Classification: manuscript source, generated document artifact, publication planning.

presentation/

Slide and communication workspace.

  • PolyDegradeML_comprehensive_defense.pptx: comprehensive conference/thesis-style deck.
  • PolyDegradeML_comprehensive_defense_speaker_notes.md: speaker notes.
  • PolyDegradeML_academic_ted_talk.pptx: academic/TED-style deck.
  • PolyDegradeML_academic_ted_talk_speaker_notes.md: speaker notes.
  • Plastic_Degradation_Project_Presentation.pptx: earlier/project deck.
  • PROJECT_SLIDES.md: markdown slide source/notes.
  • SLIDE_ASSET_GUIDE.md: asset usage guide.
  • build_*.mjs and build_project_slides.py: slide-building utilities.
  • assets/: presentation-ready figure copies.

Classification: presentation source, generated decks, and visual assets.

source_materials/

Preserved original Applied Work and Outside Reading reports.

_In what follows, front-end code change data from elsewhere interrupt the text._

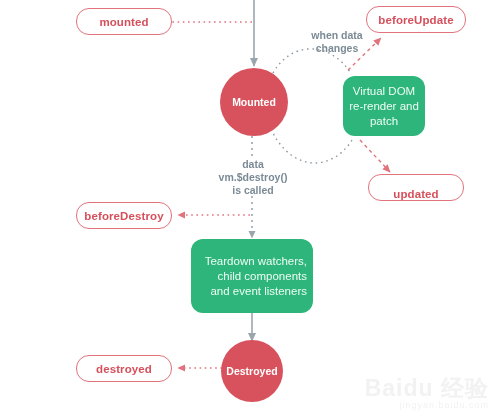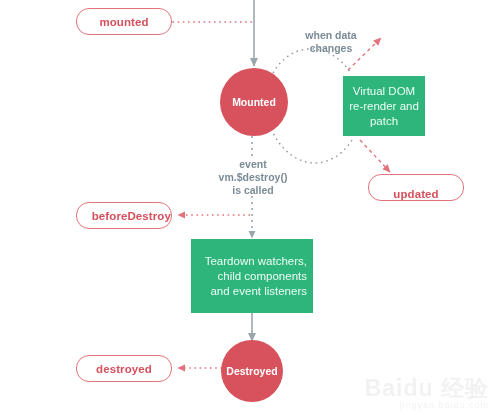--- a/index.html
+++ b/index.html
@@ -145,6 +145,9 @@
     <span>mounted</span>
   </div>
 
+  <div class="hook-box" style="left:366px; top:6px; width:100px; height:27px;">
+    <span>beforeUpdate</span>
+  </div>
 
   <div class="hook-box" style="left:368px; top:174px; width:96px; height:27px;align-items:flex-end;">
     <span>updated</span>

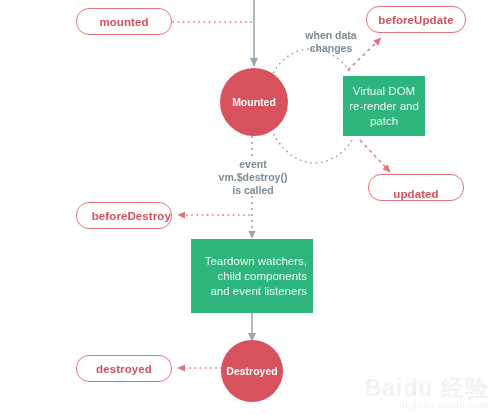--- a/index.html
+++ b/index.html
@@ -182,7 +182,7 @@
     <span>Destroyed</span>
   </div>
 
-  <div class="note" style="left:288px; top:29px; width:86px;">when data
+  <div class="note" style="left:294px; top:29px; width:86px;">when data
 changes</div>
 
   <div class="note" style="left:205px; top:158px; width:96px;">event

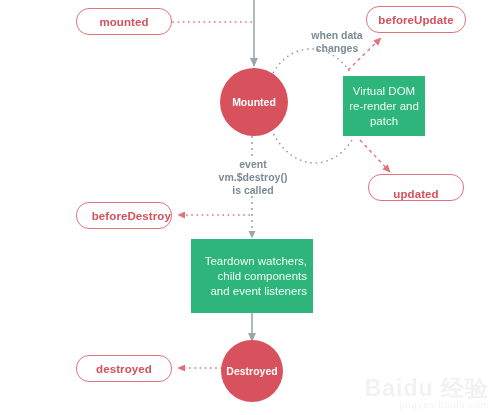--- a/index.html
+++ b/index.html
@@ -46,7 +46,7 @@
     position: absolute;
     box-sizing: border-box;
     background: #2eb57b;
-    border-radius: 0;
+    border-radius: 12px;
     display: flex;
     align-items: center;
     justify-content: center;

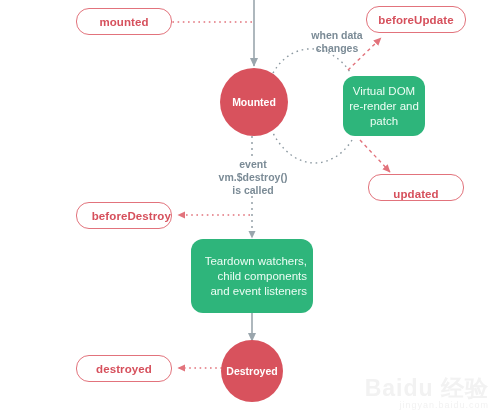--- a/index.html
+++ b/index.html
@@ -185,7 +185,7 @@
   <div class="note" style="left:294px; top:29px; width:86px;">when data
 changes</div>
 
-  <div class="note" style="left:205px; top:158px; width:96px;">event
+  <div class="note" style="left:205px; top:158px; width:96px;">data
 vm.$destroy()
 is called</div>
 

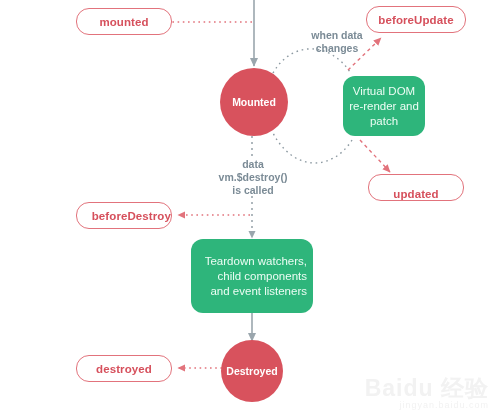--- a/index.html
+++ b/index.html
@@ -153,7 +153,7 @@
     <span>updated</span>
   </div>
 
-  <div class="hook-box" style="left:76px; top:202px; width:96px; height:27px;justify-content:flex-end;">
+  <div class="hook-box" style="left:76px; top:202px; width:96px; height:27px;">
     <span>beforeDestroy</span>
   </div>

  • source_materials/reports/Week_01_Applied_Work.docx through Week 13 reports.
  • Outside Reading report files for literature-review and interpretation provenance.
  • README.md: source-material notes.

Classification: research provenance and literature/source material. These are not generated by the workflow scripts.

docs/

Developer and architecture documentation.

  • docs/uml/project_architecture.mmd: architecture diagram.
  • docs/uml/class_diagram.mmd: major classes/dataclasses.
  • docs/uml/workflow_sequence.mmd: workflow sequence.
  • docs/publication_artifact_provenance.md: maps manuscript figures/tables to scripts and source outputs.
  • docs/publication_run_2026-05-28.md: records the stabilized publication-run command, environment, and observed output changes.
  • README files: navigation.

Classification: documentation.

notebooks/

Exploratory notebook area.

  • notebooks/exploratory/README.md: explains that exploratory notebooks are non-canonical.

Classification: exploratory workspace. Canonical reproducible work should remain in scripts/ and src/.

tests/

Test suite.

  • tests/test_data.py: unit/regression tests for data loading, curation, model workflows, feature engineering, uncertainty, and reliability scoreboard.
  • tests/README.md: test navigation.

Classification: test source code.

Likely Obsolete, Local, or Generated Scratch Files

  • synthetic_regression_example.csv: local generated example output, ignored by Git.
  • regression_scores_example.json: local generated example output, ignored by Git.
  • .kaggle/access_token: local credential/config file, ignored by Git. Do not commit.
  • __pycache__/: Python bytecode cache directories. Removed during the health pass and ignored by Git.

Do not delete reports, paper files, presentations, datasets, or figures without explicit approval.